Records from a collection
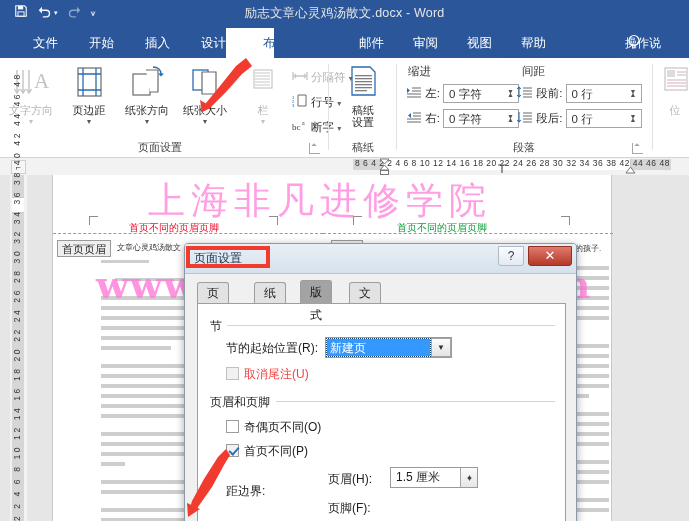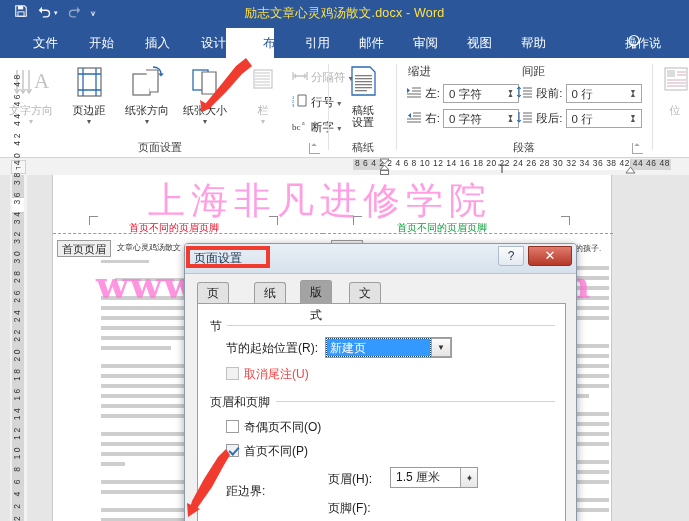"励志文章心灵鸡汤散文.docx - Word" .titletext { color: #fde047 -> #e5e5e5 }
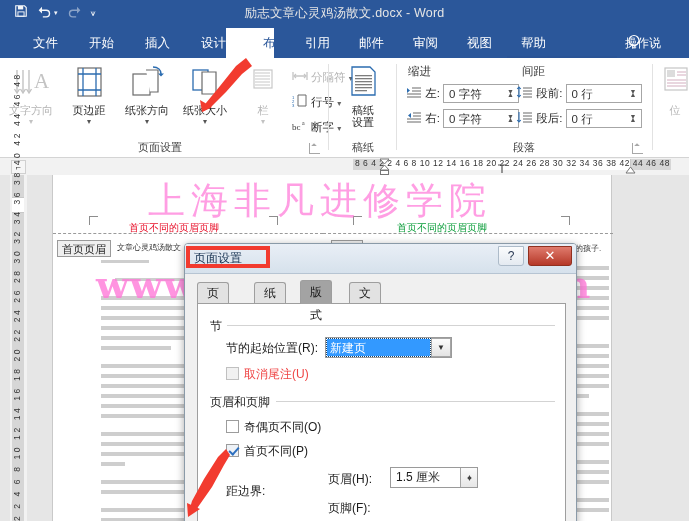"引用" div.tab { html: <div>引用</div> -> none }
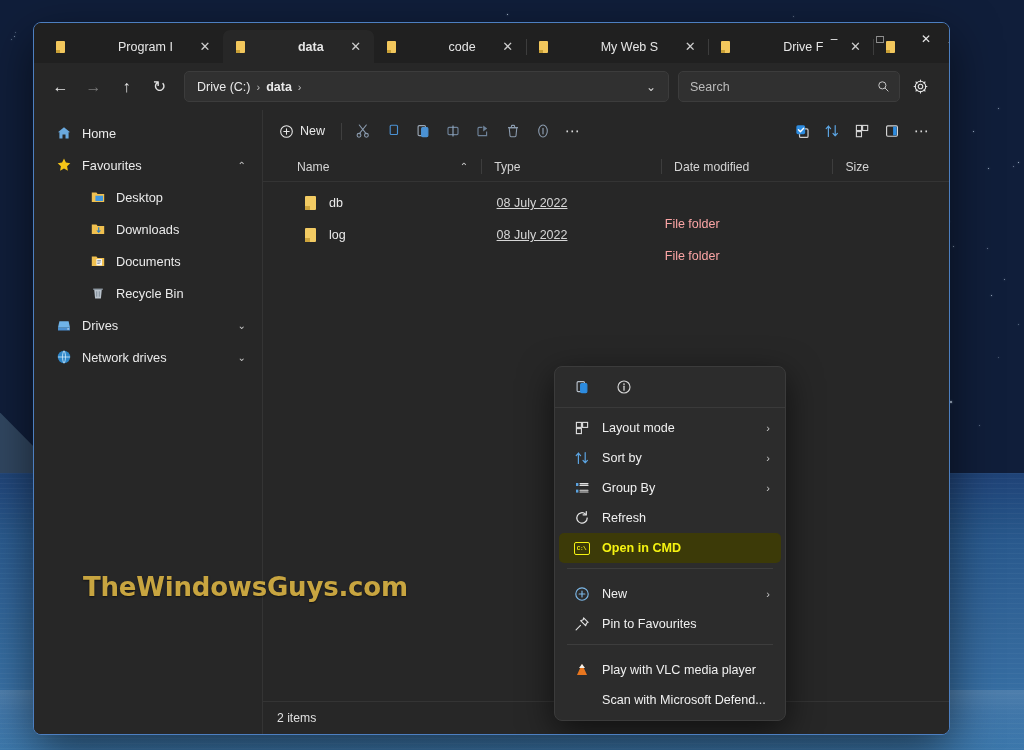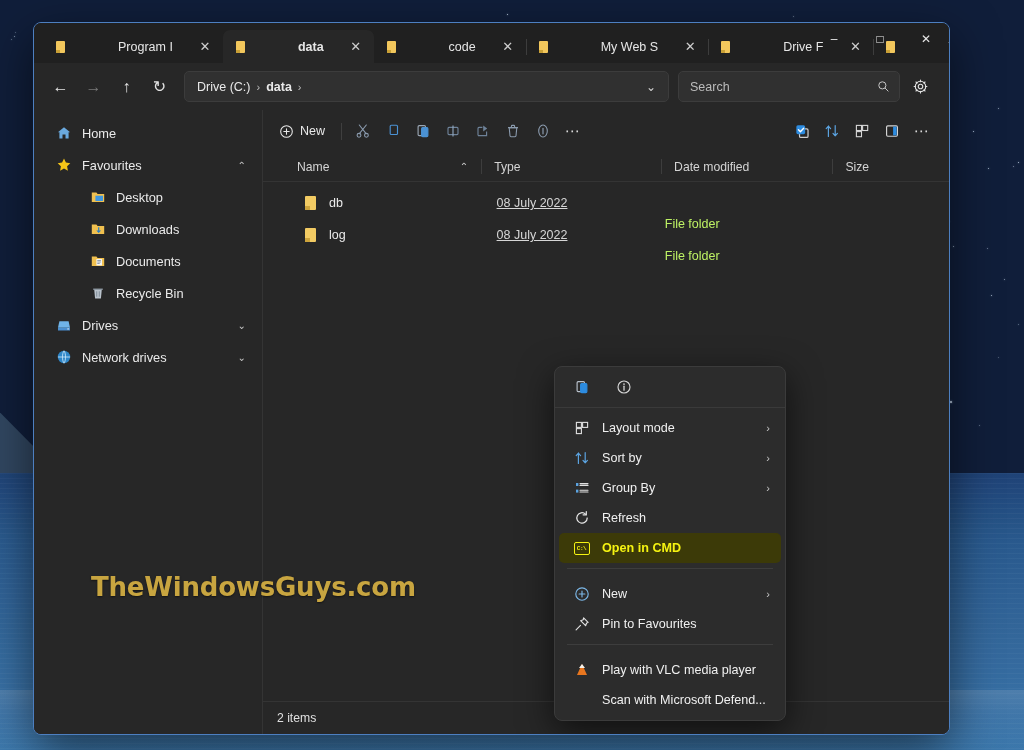"File folder" .fcell.c-type { color: #bef264 -> #fca5a5 }
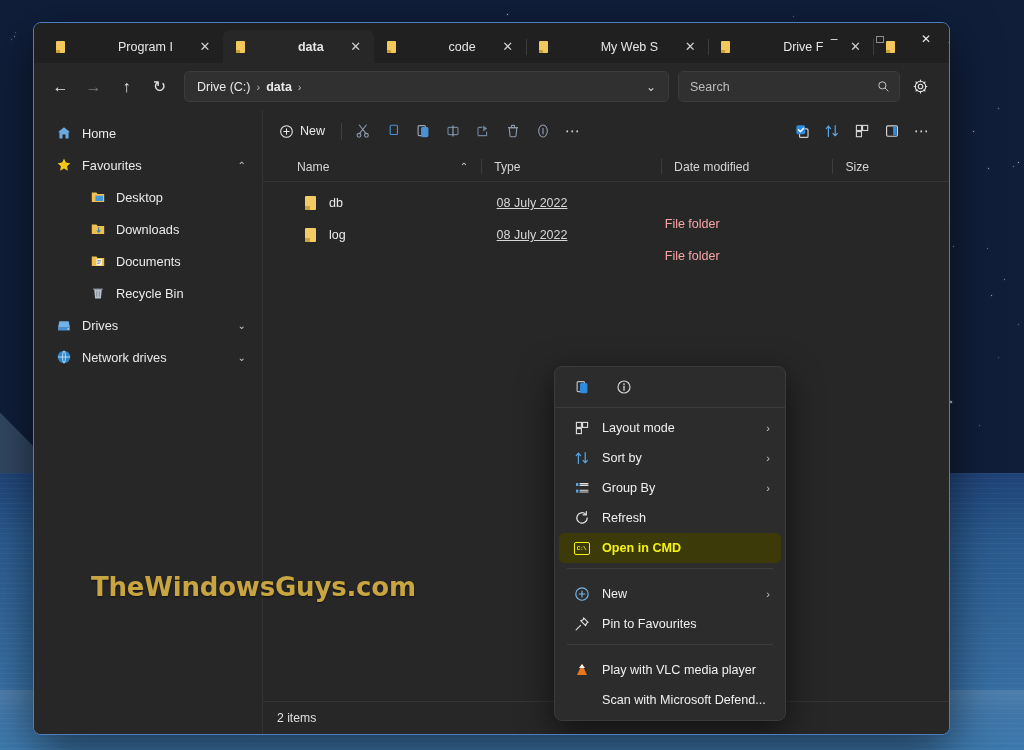"TheWindowsGuys.com" .watermark { left: 57px -> 49px }
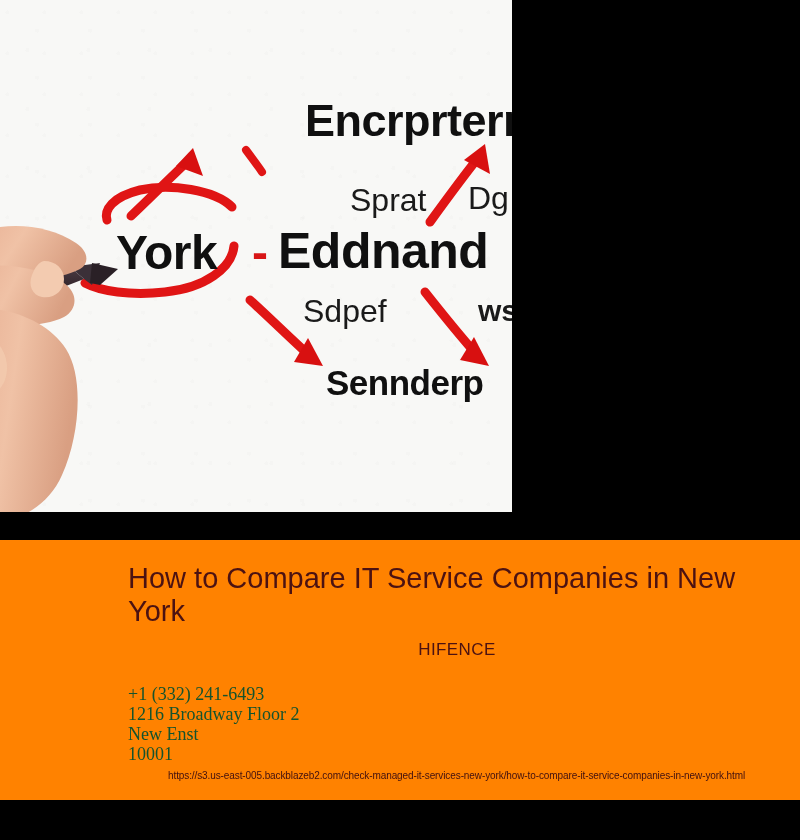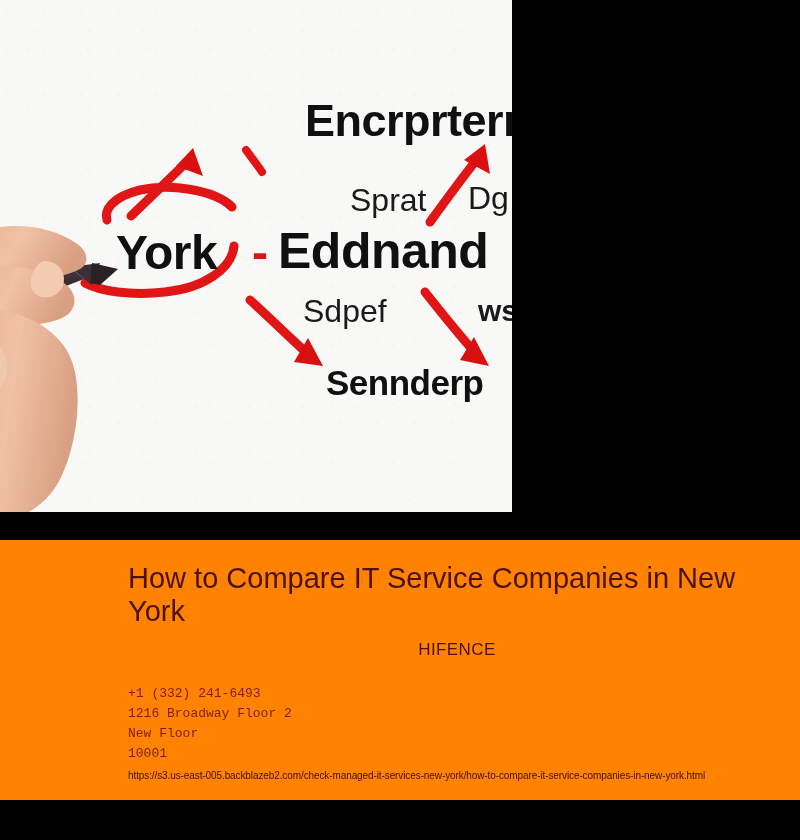"+1 (332) 241-6493" .contact-line { color: #7f1d1d -> #14532d; font-family: Liberation Mono, monospace -> Liberation Serif, serif; font-size: 13px -> 18px }
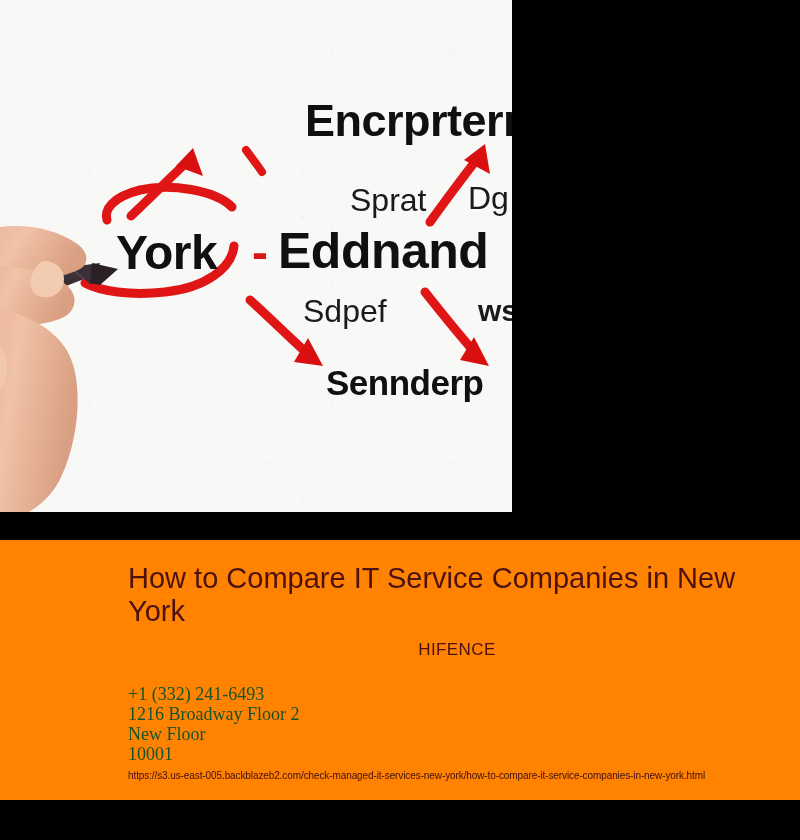"New Floor" div.contact-line { text: Floor -> Enst }
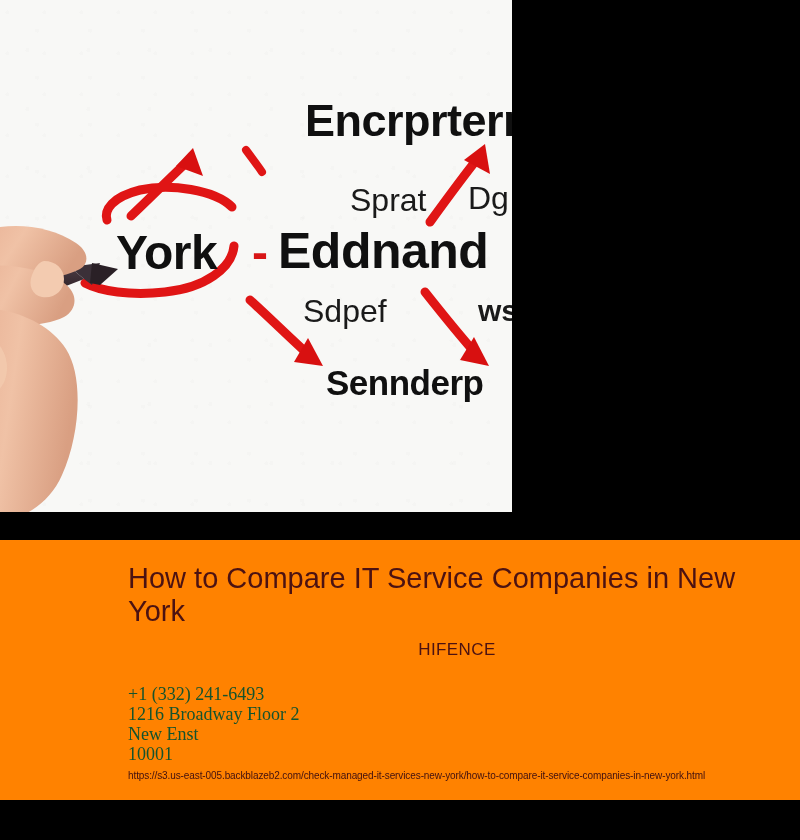"https://s3.us-east-005.backblazeb2.com/c" .source-url { margin-left: none -> 40px }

▶ _Your task_: Without the pictures, transcribe the lines from the one containing "text: Floor ->" through the end of the data, exactly and only those.

▶ _Result_:
"New Floor" div.contact-line { text: Floor -> Enst }
"https://s3.us-east-005.backblazeb2.com/c" .source-url { margin-left: none -> 40px }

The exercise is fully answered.